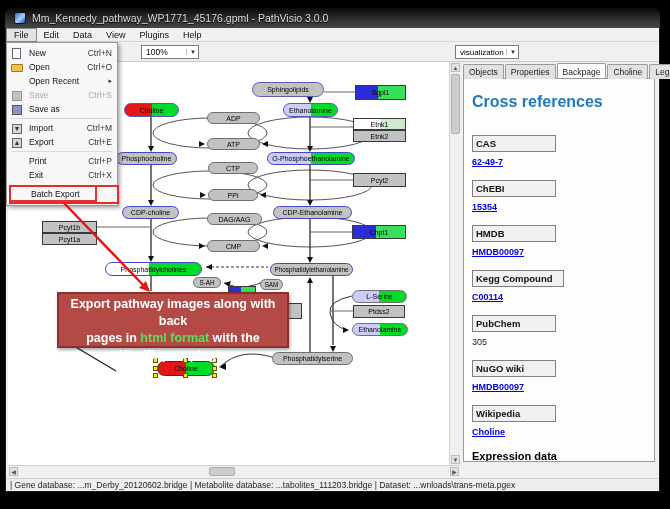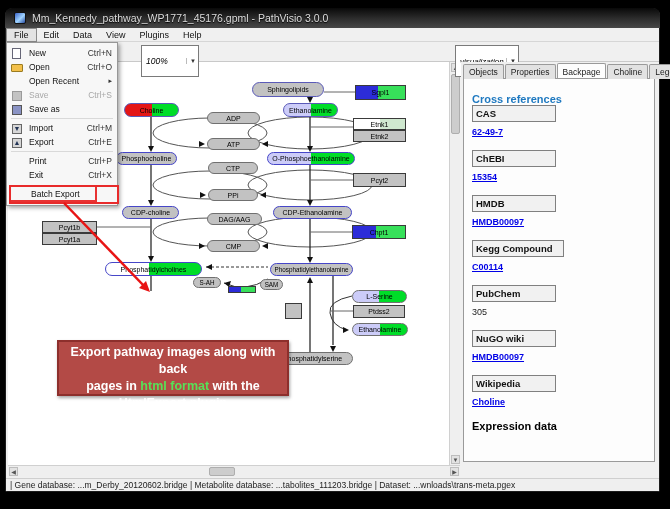"100%" .combo { font-style: italic -> none; height: 32px -> 14px }
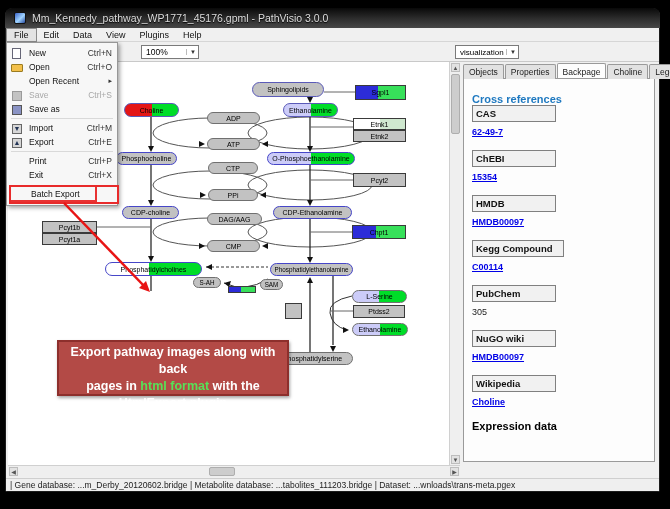"Cross references" .xrefhead { font-size: 11px -> 16px; margin-bottom: none -> 24px }
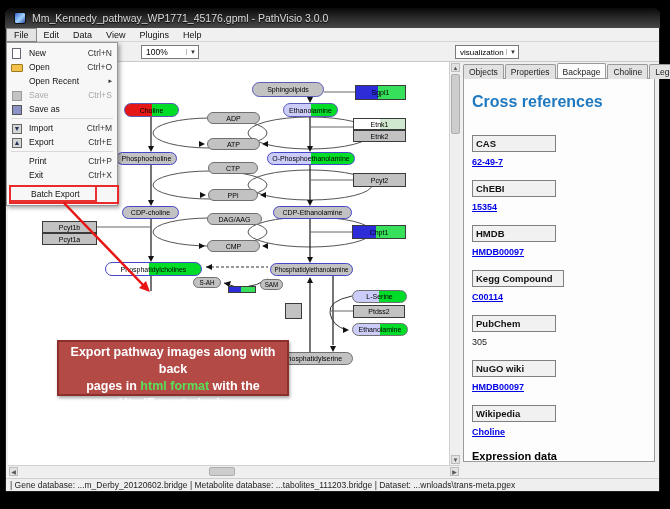"Export pathway images along with" .callout { margin-top: 48px -> none }
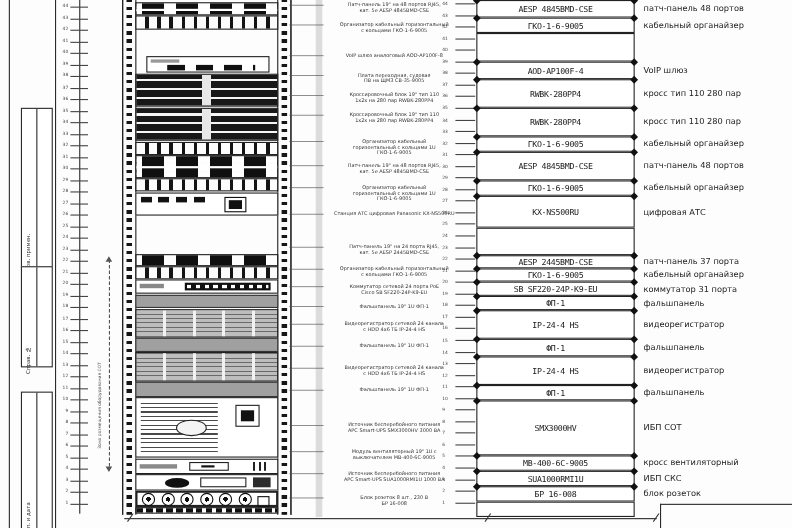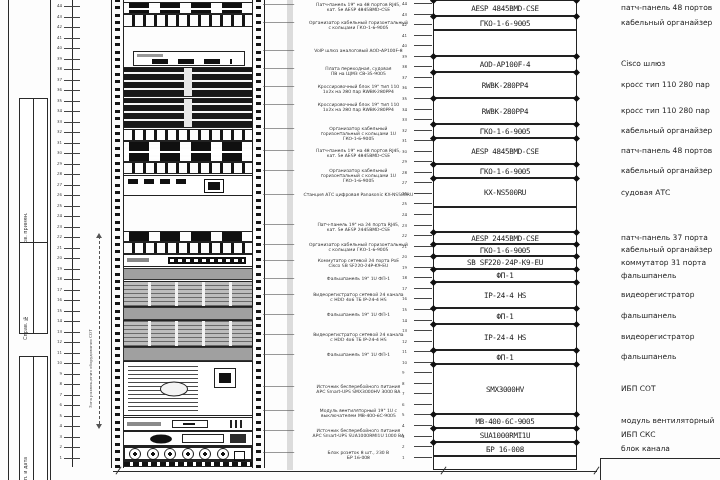"патч-панель 48 портов" .desc { margin-left: 36px -> none }
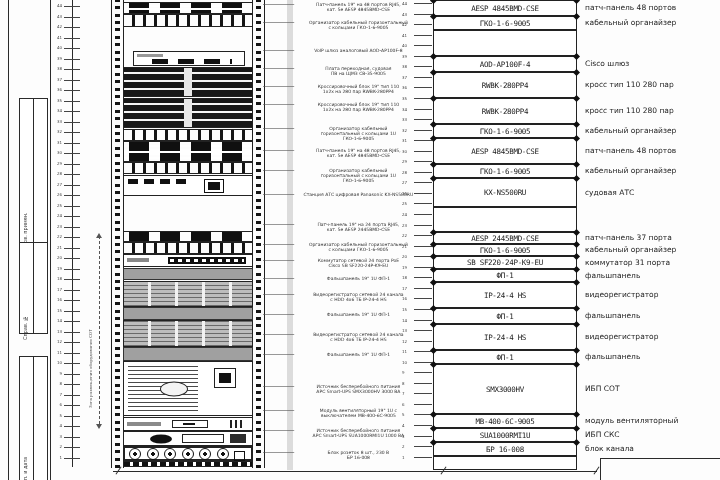"Cisco шлюз" div.desc { text: Cisco -> VoIP }
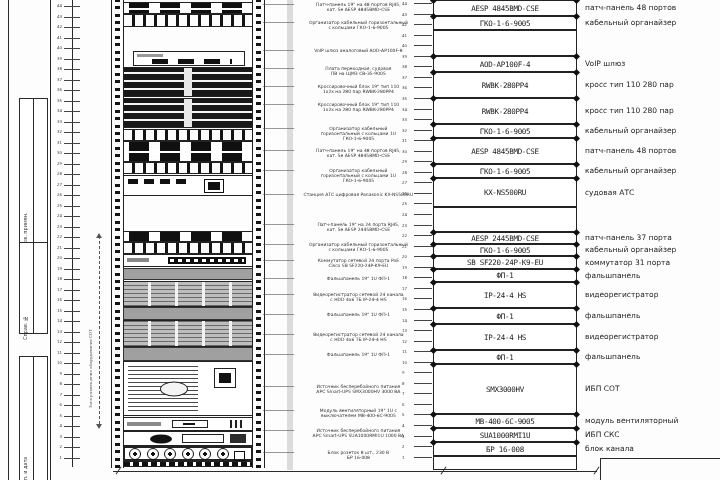"судовая АТС" div.desc { text: судовая -> цифровая }
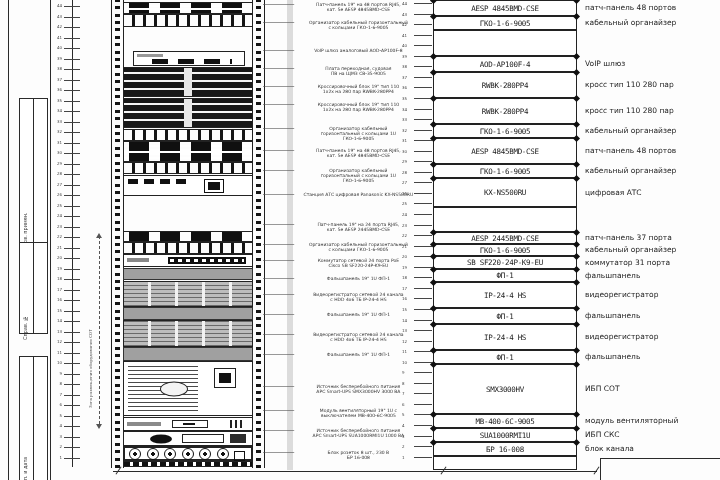"модуль вентиляторный" div.desc { text: модуль -> кросс }
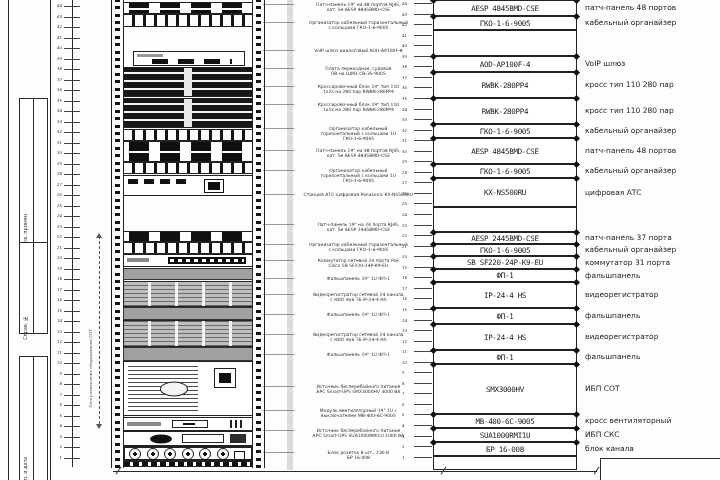"блок канала" div.desc { text: канала -> розеток }
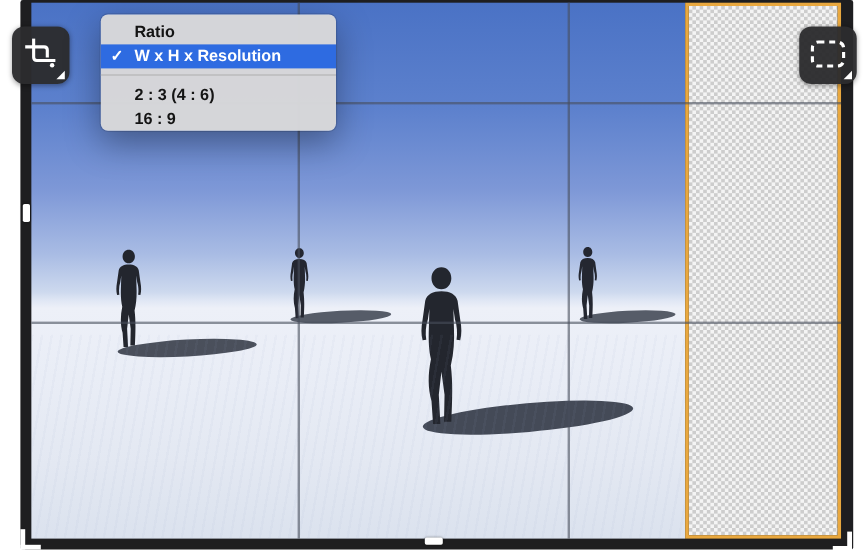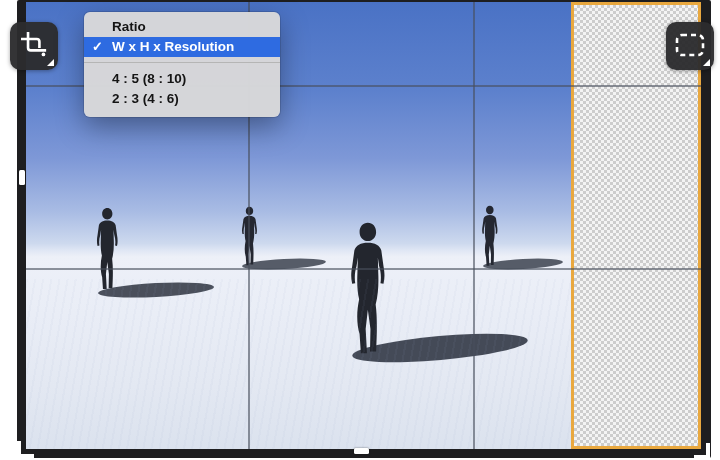"Ratio" .menu { padding: 5px 0 8px 0 -> 5px 0 0 0 }
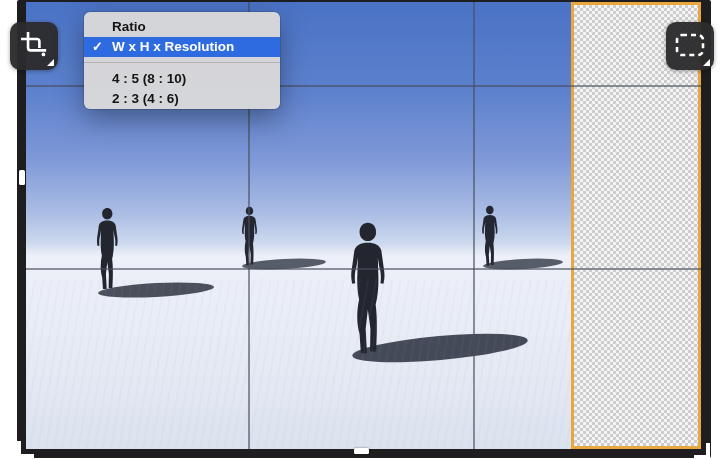"4 : 5 (8 :" div.menu-row { html: <div>4 : 5 (8 : 10)</div> -> none }
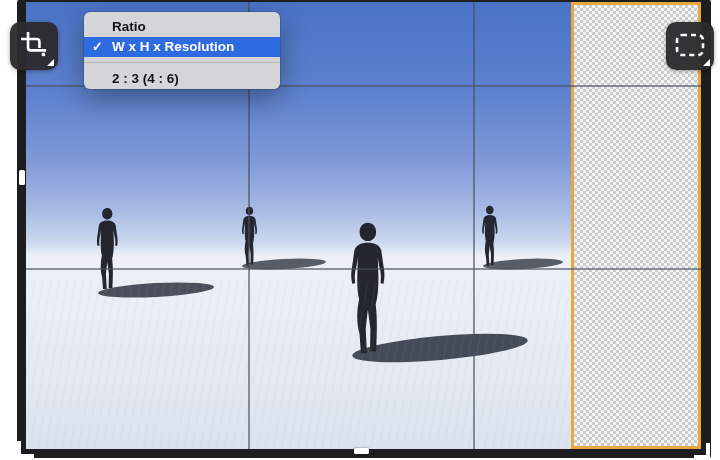"16 : 9" div.menu-row { html: none -> <div>16 : 9</div> }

------------------------------

• _WHAT IS NEEDED_
Nothing should appear in the answer except the lines from the one containing "text: модуль ->" through the last line of the listing, given again exactly and with no pictures.

• _SOLUTION FOR THIS TASK_
"модуль вентиляторный" div.desc { text: модуль -> кросс }
"блок канала" div.desc { text: канала -> розеток }
"Ratio" .menu { padding: 5px 0 8px 0 -> 5px 0 0 0 }
"4 : 5 (8 :" div.menu-row { html: <div>4 : 5 (8 : 10)</div> -> none }
"16 : 9" div.menu-row { html: none -> <div>16 : 9</div> }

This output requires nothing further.